The next agent she discussed, MPDL3280A, is being developed by Roche and Genentech. A phase I trial presented at the 2013 European Society for Medical Oncology (ESMO) Congress examined different doses in 85 patients with NSCLC ranging from 10 to 20 mg/kg once every week for just under 1 year. Key eligibility criteria were measurable disease per Response Evaluation Criteria in Solid Tumors v1.1 and Eastern Cooperative Oncology Group Performance Status 0 or 1. Dr. Horn said that the majority of adverse events were grade 1-2 and did not require intervention. "There was also no maximum tolerated dose or dose-limiting toxicities, and no grade 3-5 pneumonitis was observed," she said.

In a study of MPDL3280A presented by Dr. Horn and her associates at the 2013 World Conference on Lung Cancer, the clinical impact was assessed in 53 patients with NSCLC. Patients first dosed at 1-20 mg/kg by Oct. 1, 2012, with data cutoff on April 30, 2013. The response rate was 83% among patients who had an immunohistochemistry (IHC) score of 3, 46% among those who were IHC 2 and 3, and 31% among those who were IHC 1, 2, and 3. "In all-comers the response rate was 23%," Dr. Horn said. "The responses in these patients are very rapid. We see them by their first or second CT [computed tomography] scan. The responses are also very durable regardless of their IHC status and in patients who are PD-L1 negative. They’ve also been responding even after treatment has been discontinued." She and her associates examined the response rate to MPDL3280A based on smoking status and mutational status. The response rate was higher in patients who were current or former smokers compared with never smokers (26% vs. 10%, respectively). By molecular status, the response rate in EGFR [epidermal growth factor receptor] wild-type patients was 26%, compared with 17% in EGFR mutant patients. In addition, there was a 30% response rate in patients who were KRAS wild-type and a 10% response rate in KRAS mutant patients, although the numbers are very small, she noted.

According to Dr. Horn, there are three separate, ongoing studies looking at MPDL3280A in NSCLC patients: one in patients with PD-L1–positive NSCLC, one in combination with bevacizumab and/or chemotherapy, and one randomized phase III trial comparing the agent with docetaxel in patients after platinum failure.

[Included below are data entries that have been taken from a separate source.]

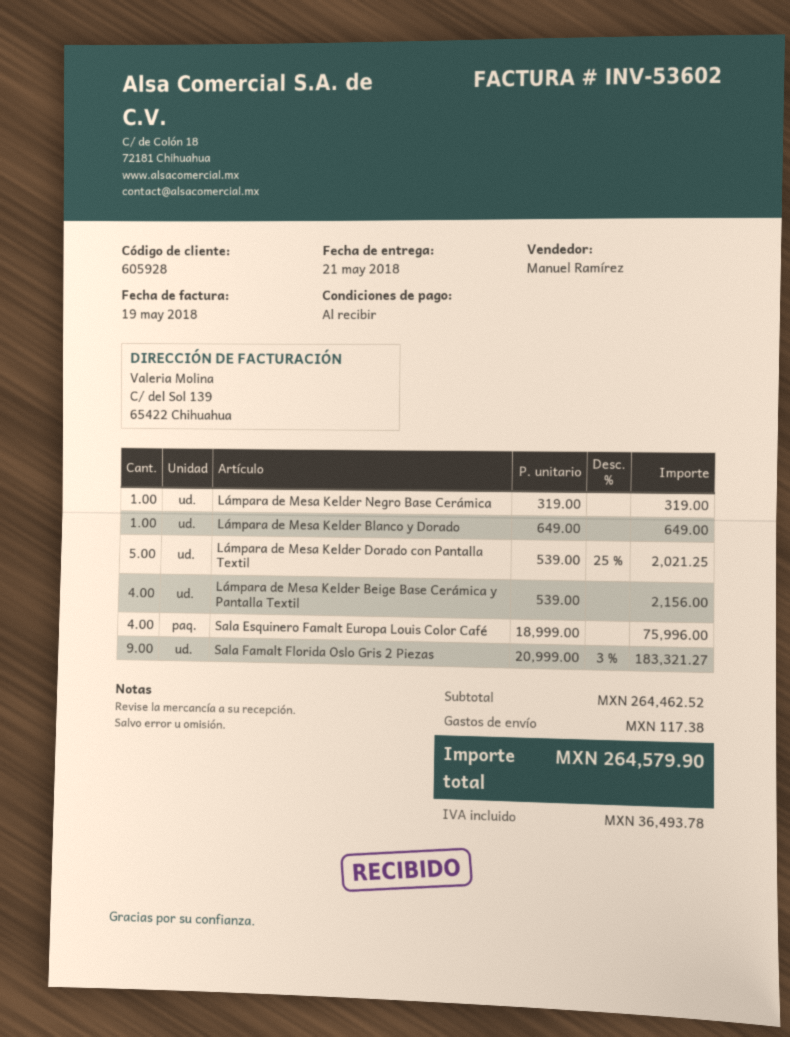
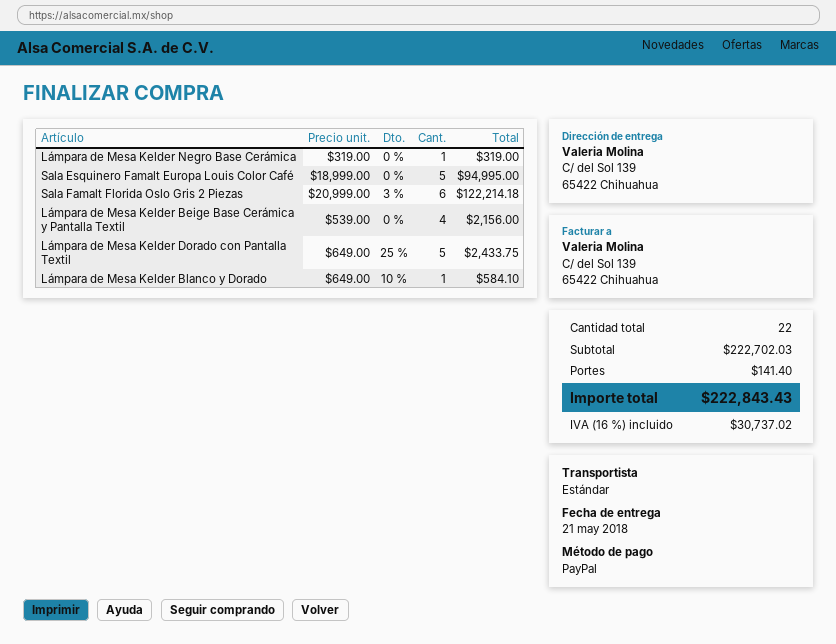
Lámpara de Mesa Kelder Blanco y Dorado: 1 x 649.00 = 649.00 -> 1 x 649.00 - 10% = 584.10
Lámpara de Mesa Kelder Dorado con Pantalla Textil: 5 x 539.00 - 25% = 2021.25 -> 5 x 649.00 - 25% = 2433.75
Sala Esquinero Famalt Europa Louis Color Café: 4 x 18999.00 = 75996.00 -> 5 x 18999.00 = 94995.00
Sala Famalt Florida Oslo Gris 2 Piezas: 9 x 20999.00 - 3% = 183321.27 -> 6 x 20999.00 - 3% = 122214.18
subtotal: 264462.52 -> 222702.03
shipping: 117.38 -> 141.40
tax: 36493.78 -> 30737.02
total: 264579.90 -> 222843.43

Data on the next agent Dr. Horn discussed, MEDI4736 from MedImmune, are limited. A study of this agent was presented at the 2013 ESMO Congress and included 11 patients who received doses of 0.1, 0.3, and 1.0 mg/kg. The most common treatment-related adverse events were diarrhea, vomiting, and dizziness (18% each), and no grade 3 or 4 adverse events or pneumonitis have been reported to date.

Pharmacokinetic studies of MEDI4736 indicate a dose-dependent increase in target engagement, consistent with binding of the agent to PD-L1. Initial clinical data on eight patients demonstrated response at all different dose levels, ranging from 42% to 80%. "This involves small subsets of patients, so hopefully we’ll see more data on this agent in the next couple of years," Dr. Horn said.

The final anti-PD-L1 in clinical development is MSB0010718C from EMD Serono, but no data are available yet. A three-dose escalation study up to 10 mg/kg is underway. "Hopefully, we’ll see some data on this later this year," Dr. Horn said.

She concluded her remarks by noting that future directions in anti-PD-L1 therapy will involve determining its role in specific molecular cohorts and in patients with PD-L1–negative tumors; combination therapy with chemotherapy, other immune therapy, and targeted therapies; patients with prior radiation therapy to the chest; and patients with early-stage disease.

Dr. Horn disclosed that she is a speaker for Bristol-Myers Squibb, Theradex, and other companies.